[Content revision data]
Segment Open
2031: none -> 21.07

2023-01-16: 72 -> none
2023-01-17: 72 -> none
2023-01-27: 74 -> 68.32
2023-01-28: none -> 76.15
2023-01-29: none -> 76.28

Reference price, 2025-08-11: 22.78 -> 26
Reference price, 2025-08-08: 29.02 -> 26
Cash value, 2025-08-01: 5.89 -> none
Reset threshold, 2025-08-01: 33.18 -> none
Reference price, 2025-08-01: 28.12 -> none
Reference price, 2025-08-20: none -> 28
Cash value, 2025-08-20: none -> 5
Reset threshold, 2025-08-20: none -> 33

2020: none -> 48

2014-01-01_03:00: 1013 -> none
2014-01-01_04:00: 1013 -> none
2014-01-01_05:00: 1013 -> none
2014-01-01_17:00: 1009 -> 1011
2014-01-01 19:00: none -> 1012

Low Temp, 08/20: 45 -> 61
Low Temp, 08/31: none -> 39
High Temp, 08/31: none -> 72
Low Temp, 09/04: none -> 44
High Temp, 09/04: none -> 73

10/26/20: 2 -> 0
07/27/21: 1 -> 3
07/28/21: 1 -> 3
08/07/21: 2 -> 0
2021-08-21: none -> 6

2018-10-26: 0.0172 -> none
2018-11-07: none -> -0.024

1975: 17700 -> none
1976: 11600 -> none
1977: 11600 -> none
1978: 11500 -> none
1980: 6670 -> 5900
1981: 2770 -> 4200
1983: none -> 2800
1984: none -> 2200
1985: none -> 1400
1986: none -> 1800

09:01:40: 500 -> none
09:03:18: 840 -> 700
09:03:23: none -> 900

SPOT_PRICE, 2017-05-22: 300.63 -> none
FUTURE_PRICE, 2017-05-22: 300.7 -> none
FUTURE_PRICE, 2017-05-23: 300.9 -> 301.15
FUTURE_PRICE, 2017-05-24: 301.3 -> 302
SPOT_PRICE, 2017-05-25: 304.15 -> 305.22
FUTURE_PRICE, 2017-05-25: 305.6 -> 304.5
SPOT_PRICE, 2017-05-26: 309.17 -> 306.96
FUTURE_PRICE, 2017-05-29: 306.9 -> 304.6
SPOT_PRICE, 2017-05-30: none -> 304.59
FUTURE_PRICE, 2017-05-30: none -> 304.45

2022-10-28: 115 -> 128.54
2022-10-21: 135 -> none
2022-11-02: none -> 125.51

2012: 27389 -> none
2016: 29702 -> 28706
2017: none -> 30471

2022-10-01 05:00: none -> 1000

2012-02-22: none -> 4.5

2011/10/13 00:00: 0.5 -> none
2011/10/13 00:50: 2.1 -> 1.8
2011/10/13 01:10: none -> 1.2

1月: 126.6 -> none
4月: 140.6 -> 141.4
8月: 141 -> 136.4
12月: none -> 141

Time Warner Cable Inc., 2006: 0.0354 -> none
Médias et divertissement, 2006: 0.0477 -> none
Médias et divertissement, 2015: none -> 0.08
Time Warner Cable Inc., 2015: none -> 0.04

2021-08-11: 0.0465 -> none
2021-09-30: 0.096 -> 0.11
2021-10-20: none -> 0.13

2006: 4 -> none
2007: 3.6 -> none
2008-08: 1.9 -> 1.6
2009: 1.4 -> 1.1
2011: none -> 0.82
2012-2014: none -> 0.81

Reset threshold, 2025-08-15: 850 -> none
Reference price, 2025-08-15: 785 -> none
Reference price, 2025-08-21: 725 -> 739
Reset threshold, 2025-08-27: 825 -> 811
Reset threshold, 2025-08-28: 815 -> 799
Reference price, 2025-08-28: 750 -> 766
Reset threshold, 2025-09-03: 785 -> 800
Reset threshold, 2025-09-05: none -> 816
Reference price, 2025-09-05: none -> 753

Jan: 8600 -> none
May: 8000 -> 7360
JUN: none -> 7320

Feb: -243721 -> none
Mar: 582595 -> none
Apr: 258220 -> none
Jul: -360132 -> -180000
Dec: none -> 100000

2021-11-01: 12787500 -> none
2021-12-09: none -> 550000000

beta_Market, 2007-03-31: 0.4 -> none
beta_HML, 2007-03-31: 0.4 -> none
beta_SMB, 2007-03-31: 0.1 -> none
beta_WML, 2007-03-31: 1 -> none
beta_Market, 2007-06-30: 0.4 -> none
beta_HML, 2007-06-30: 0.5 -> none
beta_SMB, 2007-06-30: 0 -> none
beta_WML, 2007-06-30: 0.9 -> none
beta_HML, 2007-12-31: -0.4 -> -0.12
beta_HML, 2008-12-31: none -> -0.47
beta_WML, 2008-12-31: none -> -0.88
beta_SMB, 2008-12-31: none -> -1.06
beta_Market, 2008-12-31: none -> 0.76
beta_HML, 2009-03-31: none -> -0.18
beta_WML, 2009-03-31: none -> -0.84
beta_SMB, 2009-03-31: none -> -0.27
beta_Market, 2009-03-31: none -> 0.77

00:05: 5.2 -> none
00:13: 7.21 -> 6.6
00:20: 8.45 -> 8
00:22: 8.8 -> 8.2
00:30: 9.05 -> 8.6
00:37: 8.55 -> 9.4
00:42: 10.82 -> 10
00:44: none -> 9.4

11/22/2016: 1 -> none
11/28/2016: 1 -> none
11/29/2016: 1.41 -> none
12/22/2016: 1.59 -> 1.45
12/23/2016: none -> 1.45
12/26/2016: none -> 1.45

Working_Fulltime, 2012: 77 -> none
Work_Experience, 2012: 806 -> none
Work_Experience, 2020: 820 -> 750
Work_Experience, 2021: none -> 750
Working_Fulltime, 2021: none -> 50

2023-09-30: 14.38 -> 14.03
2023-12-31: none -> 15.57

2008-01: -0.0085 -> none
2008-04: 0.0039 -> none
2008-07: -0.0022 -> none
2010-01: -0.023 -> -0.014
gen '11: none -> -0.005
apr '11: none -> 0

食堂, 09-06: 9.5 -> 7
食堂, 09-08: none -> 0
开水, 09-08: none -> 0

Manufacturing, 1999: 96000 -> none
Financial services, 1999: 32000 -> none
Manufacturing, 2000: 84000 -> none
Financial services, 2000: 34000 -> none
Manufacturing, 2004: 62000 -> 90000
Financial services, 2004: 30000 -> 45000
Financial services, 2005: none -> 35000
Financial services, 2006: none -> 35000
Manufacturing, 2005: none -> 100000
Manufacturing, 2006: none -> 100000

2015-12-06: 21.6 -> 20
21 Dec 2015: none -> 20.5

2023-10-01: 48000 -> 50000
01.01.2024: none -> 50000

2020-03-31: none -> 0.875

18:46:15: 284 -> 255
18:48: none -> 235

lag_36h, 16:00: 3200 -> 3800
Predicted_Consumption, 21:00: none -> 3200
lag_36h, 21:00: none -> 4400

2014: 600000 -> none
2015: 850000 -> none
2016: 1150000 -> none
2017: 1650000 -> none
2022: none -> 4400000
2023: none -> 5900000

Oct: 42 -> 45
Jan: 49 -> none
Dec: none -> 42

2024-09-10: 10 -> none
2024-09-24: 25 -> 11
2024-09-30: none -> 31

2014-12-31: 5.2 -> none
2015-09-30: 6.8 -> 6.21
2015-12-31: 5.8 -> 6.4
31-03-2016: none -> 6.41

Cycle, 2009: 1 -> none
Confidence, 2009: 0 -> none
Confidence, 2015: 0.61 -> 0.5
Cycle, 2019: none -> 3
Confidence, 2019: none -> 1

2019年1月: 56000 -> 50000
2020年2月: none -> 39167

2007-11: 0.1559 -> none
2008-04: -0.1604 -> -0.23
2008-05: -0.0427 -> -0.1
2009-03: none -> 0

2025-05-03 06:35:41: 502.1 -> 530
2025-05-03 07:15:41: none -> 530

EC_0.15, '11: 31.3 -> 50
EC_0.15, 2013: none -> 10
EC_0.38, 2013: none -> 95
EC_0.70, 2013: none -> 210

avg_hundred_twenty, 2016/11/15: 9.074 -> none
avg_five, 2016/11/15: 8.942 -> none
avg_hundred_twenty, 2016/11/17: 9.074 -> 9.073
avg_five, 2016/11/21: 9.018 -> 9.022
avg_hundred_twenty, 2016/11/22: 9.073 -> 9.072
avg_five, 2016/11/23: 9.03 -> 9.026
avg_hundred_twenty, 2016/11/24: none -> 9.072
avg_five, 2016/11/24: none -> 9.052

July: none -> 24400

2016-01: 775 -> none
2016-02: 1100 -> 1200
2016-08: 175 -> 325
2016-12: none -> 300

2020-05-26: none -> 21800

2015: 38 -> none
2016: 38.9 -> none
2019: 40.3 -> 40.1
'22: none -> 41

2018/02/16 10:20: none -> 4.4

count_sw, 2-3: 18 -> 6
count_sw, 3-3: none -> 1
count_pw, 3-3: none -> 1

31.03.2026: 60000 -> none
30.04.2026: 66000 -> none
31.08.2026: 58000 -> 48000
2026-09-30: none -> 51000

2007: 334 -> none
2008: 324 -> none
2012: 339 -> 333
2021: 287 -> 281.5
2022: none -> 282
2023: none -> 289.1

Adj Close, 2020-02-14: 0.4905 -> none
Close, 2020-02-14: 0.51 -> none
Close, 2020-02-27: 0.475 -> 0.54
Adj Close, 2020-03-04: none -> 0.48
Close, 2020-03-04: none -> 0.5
Segment Closed
Set down, exactly as they appear above, all lines from the one that has "2022-10-28: 115 -> 128.54" down to the one that has "2021-12-09: none -> 550000000", including those two and no others.

**Solution:**
2022-10-28: 115 -> 128.54
2022-10-21: 135 -> none
2022-11-02: none -> 125.51

2012: 27389 -> none
2016: 29702 -> 28706
2017: none -> 30471

2022-10-01 05:00: none -> 1000

2012-02-22: none -> 4.5

2011/10/13 00:00: 0.5 -> none
2011/10/13 00:50: 2.1 -> 1.8
2011/10/13 01:10: none -> 1.2

1月: 126.6 -> none
4月: 140.6 -> 141.4
8月: 141 -> 136.4
12月: none -> 141

Time Warner Cable Inc., 2006: 0.0354 -> none
Médias et divertissement, 2006: 0.0477 -> none
Médias et divertissement, 2015: none -> 0.08
Time Warner Cable Inc., 2015: none -> 0.04

2021-08-11: 0.0465 -> none
2021-09-30: 0.096 -> 0.11
2021-10-20: none -> 0.13

2006: 4 -> none
2007: 3.6 -> none
2008-08: 1.9 -> 1.6
2009: 1.4 -> 1.1
2011: none -> 0.82
2012-2014: none -> 0.81

Reset threshold, 2025-08-15: 850 -> none
Reference price, 2025-08-15: 785 -> none
Reference price, 2025-08-21: 725 -> 739
Reset threshold, 2025-08-27: 825 -> 811
Reset threshold, 2025-08-28: 815 -> 799
Reference price, 2025-08-28: 750 -> 766
Reset threshold, 2025-09-03: 785 -> 800
Reset threshold, 2025-09-05: none -> 816
Reference price, 2025-09-05: none -> 753

Jan: 8600 -> none
May: 8000 -> 7360
JUN: none -> 7320

Feb: -243721 -> none
Mar: 582595 -> none
Apr: 258220 -> none
Jul: -360132 -> -180000
Dec: none -> 100000

2021-11-01: 12787500 -> none
2021-12-09: none -> 550000000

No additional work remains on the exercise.